🤖 AI Summary
This work addresses the inherent trade-off between prosody preservation and speaker privacy in voice anonymization, a balance that existing methods fail to control flexibly. We propose the first framework enabling structured, continuous adjustment of both prosody fidelity and anonymization strength during inference. Built upon a diffusion model operating in the semantic embedding space of a residual vector quantized (RVQ) codec, our approach leverages classifier-free guidance (CFG) to achieve explicit and interpolable prosody control. Experimental results demonstrate that a single model instance can simultaneously attain high speech utility and strong privacy protection across multiple operating points, offering a clear and controllable utility-privacy trade-off.
📝 Abstract
To preserve or not to preserve prosody is a central question in voice anonymization.
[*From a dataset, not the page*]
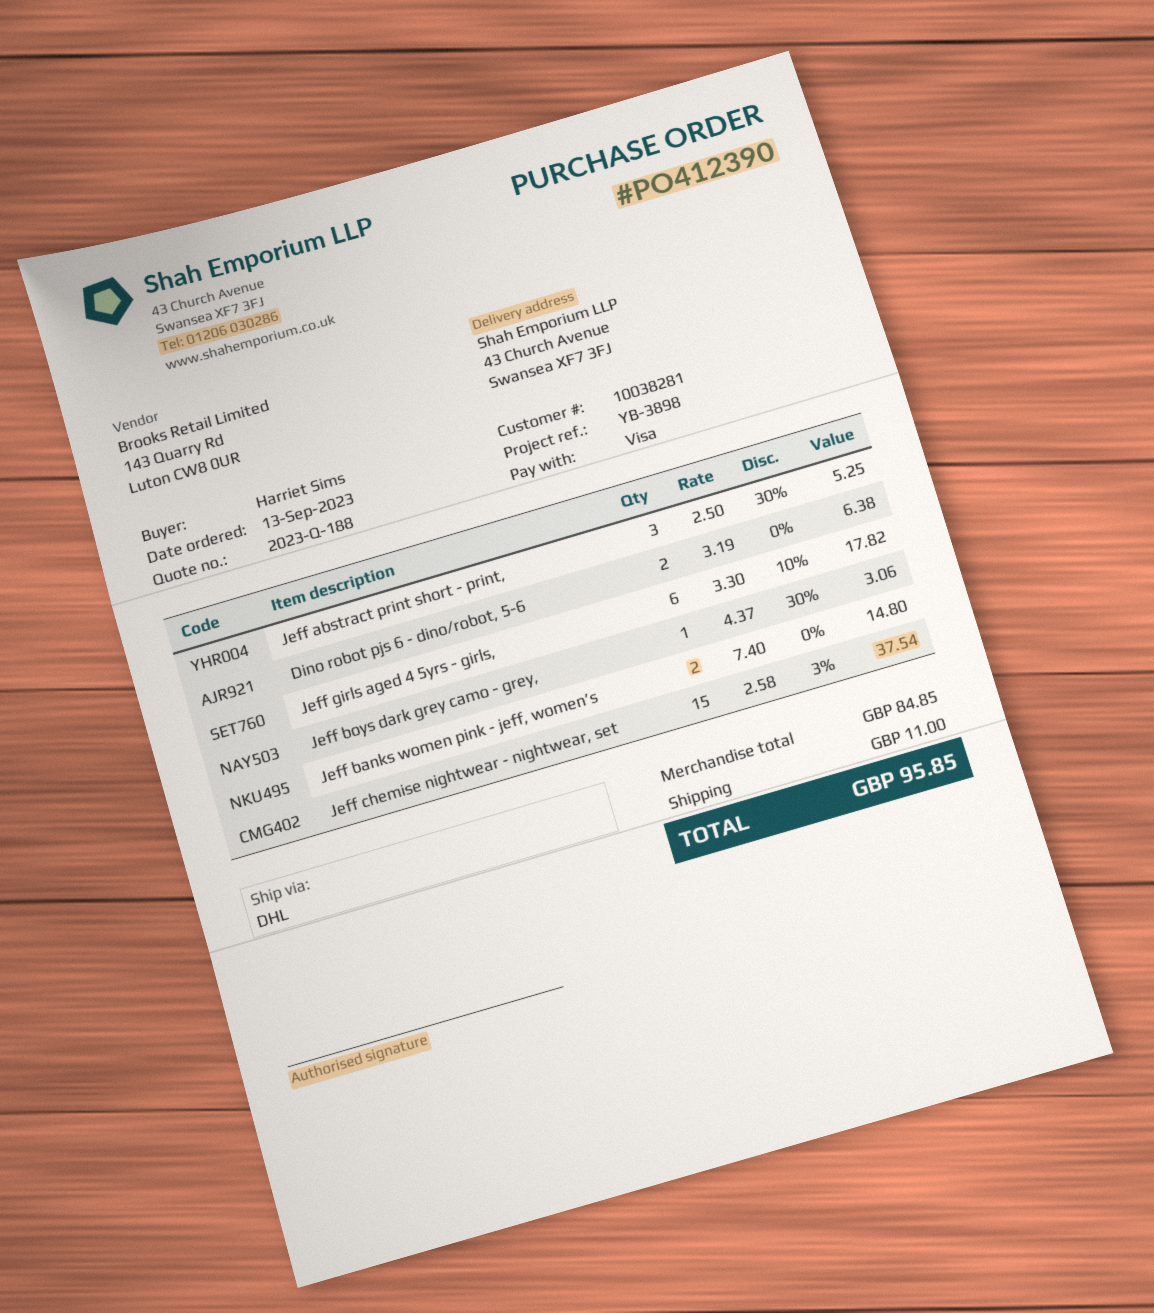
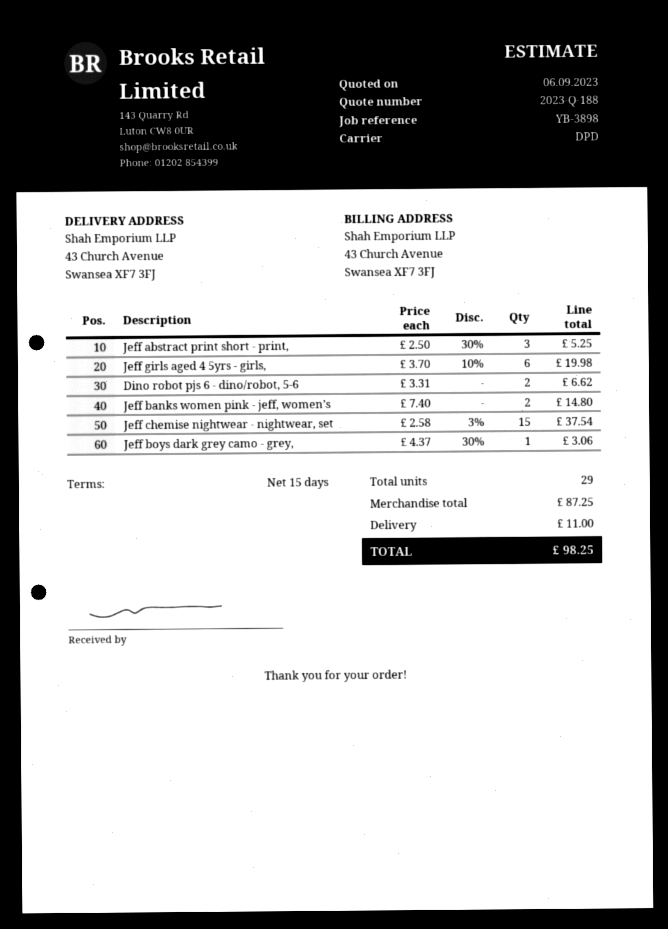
shipping method: DHL -> DPD
Dino robot pjs 6 - dino/robot, 5-6: 2 x 3.19 = 6.38 -> 2 x 3.31 = 6.62
Jeff girls aged 4 5yrs - girls,: 6 x 3.30 - 10% = 17.82 -> 6 x 3.70 - 10% = 19.98
subtotal: 84.85 -> 87.25
total: 95.85 -> 98.25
Prosody conveys meaning and affect, yet is tightly coupled with speaker identity. Existing methods either discard prosody for privacy or lack a principled mechanism to control the utility-privacy trade-off, operating at fixed design points. We propose DiffAnon, a diffusion-based anonymization method with classifier-free guidance (CFG) that provides explicit, continuous inference-time control over prosody preservation. DiffAnon refines acoustic detail over semantic embeddings of an RVQ codec, enabling smooth interpolation between anonymization strength and prosodic fidelity within a single model. To the best of our knowledge, it is the first voice anonymization framework to provide structured, interpolatable inference-time prosody control. Experiments demonstrate structured trade-off behavior, achieving strong utility while maintaining competitive privacy across controllable operating points.